L'histoire se poursuit avec la jeune Maja Grå (qui apparaissait déjà dans
Styggelsen). Maja est la fille de Birgitta. Elle n'avait plus reçu la moindre nouvelle de sa mère depuis l'âge de dix ans. Elle en a désormais vingt, est douée pour le dessin et vient d'être acceptée à l'université d'Oxford pour étudier l'illustration narrative. Elle y suivra notamment le cours du fringant professeur Leopold Chesterfield.
L'annonce de l'assassinat de sa mère trouble à peine l'existence solitaire de Maja (elle a perdu son père vers l'âge de douze ans).
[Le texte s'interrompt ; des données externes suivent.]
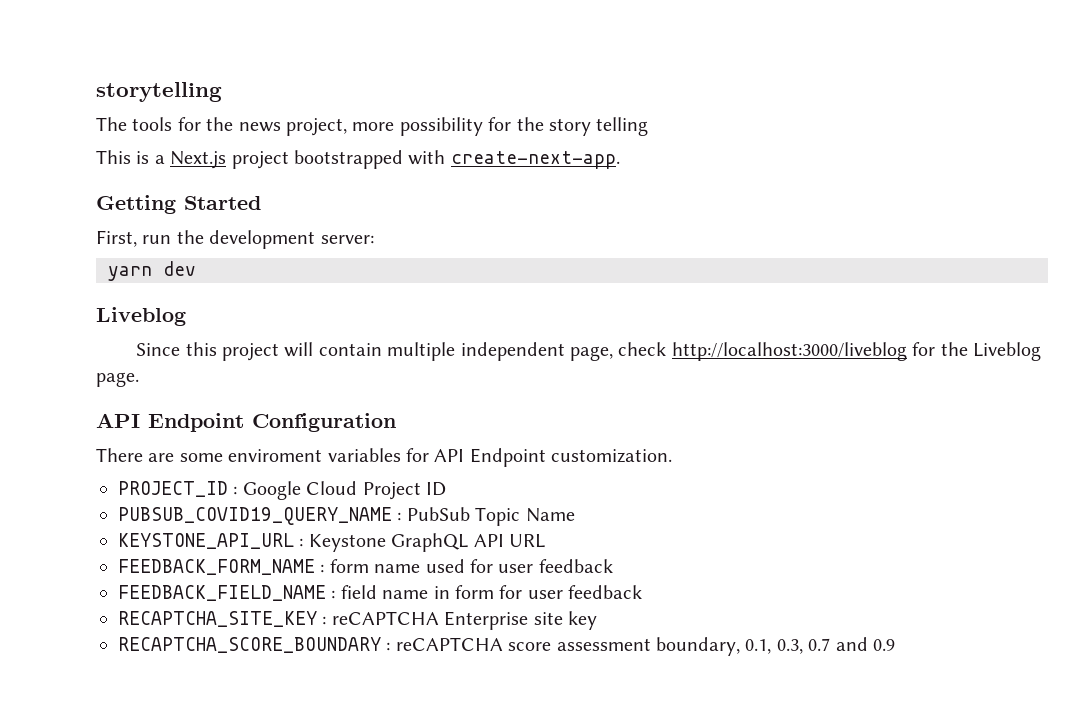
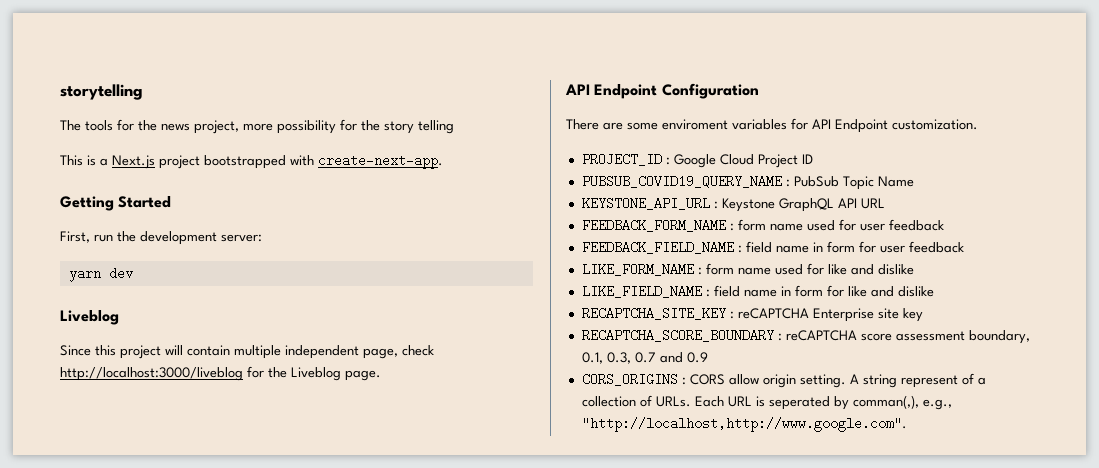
(643, 592) none -> [581,263,914,276] [581,285,934,298] // LIKE_FORM_NAME : form name used for like and dislike // LIKE_FIELD_NAME : field name in form for like and dislike
(895, 645) none -> [581,373,986,388] [581,395,952,410] [581,417,907,432] // CORS_ORIGINS : CORS allow origin setting. A string represent of a collection of URLs. Each URL is seperated by comman(,), e.g., "http://localhost,http://www.google.com".

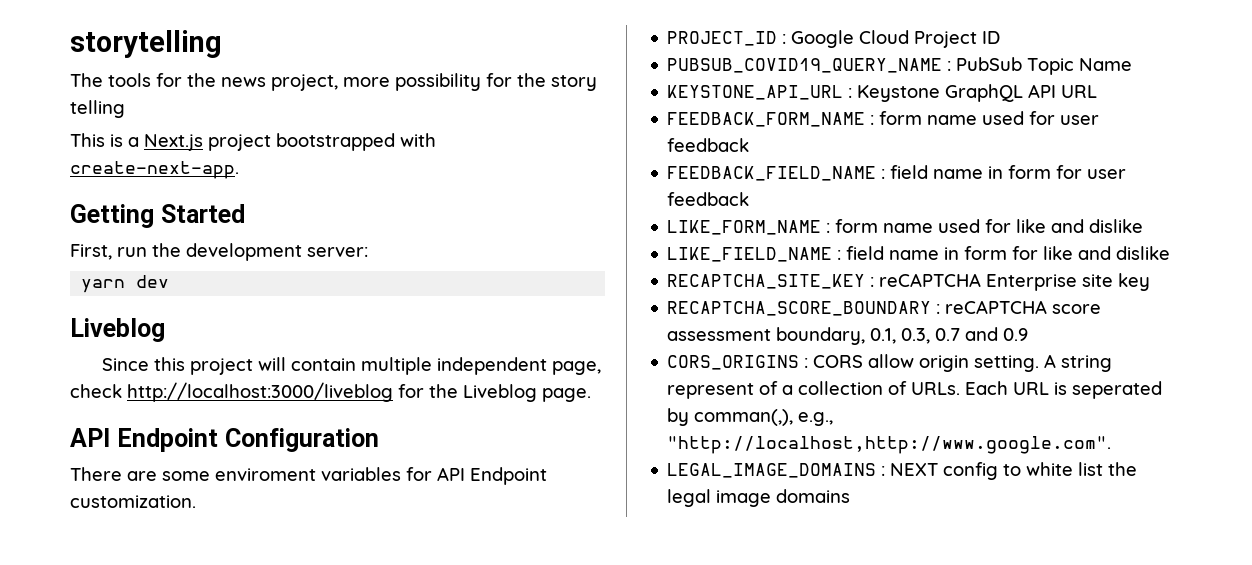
(907, 424) none -> [667,462,1138,480] [667,489,851,507] // LEGAL_IMAGE_DOMAINS : NEXT config to white list the legal image domains

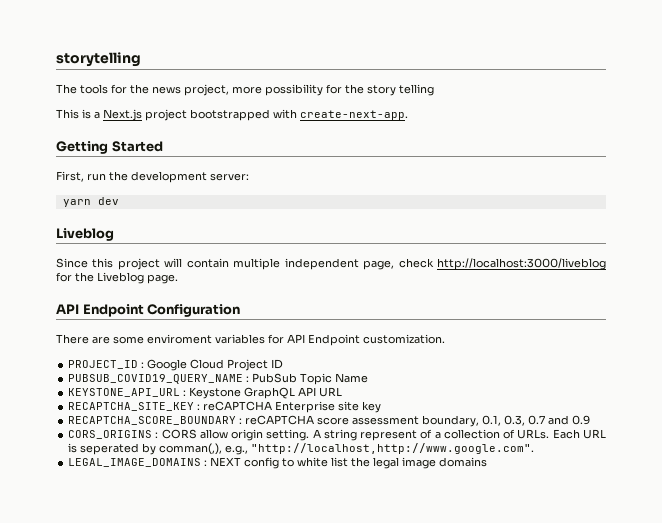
[667,111,1100,127] [667,138,750,152] [667,165,1127,181] [667,192,750,206] [667,219,1144,235] [667,246,1171,262] // FEEDBACK_FORM_NAME : form name used for user feedback // FEEDBACK_FIELD_NAME : field name in form for user feedback // LIKE_FORM_NAME : form name used for like and dislike // LIKE_FIELD_NAME : field name in form for like and dislike -> (343, 392) none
Après avoir supervisé les funérailles en Suède, elle fait un détour par Brighton avant de continuer sa route vers Oxford. Elle veut en effet rencontrer l'inspecteur King chargé de l'enquête et découvrir les lieux où a vécu Birgitta: la petite chambre qu'elle louait, le bar où elle a passé sa dernière soirée, le lieu du crime. Le lecteur découvre à cette occasion les étranges facultés de Maja. La jeune femme voit et ressent des choses qui sont invisibles au commun des mortels.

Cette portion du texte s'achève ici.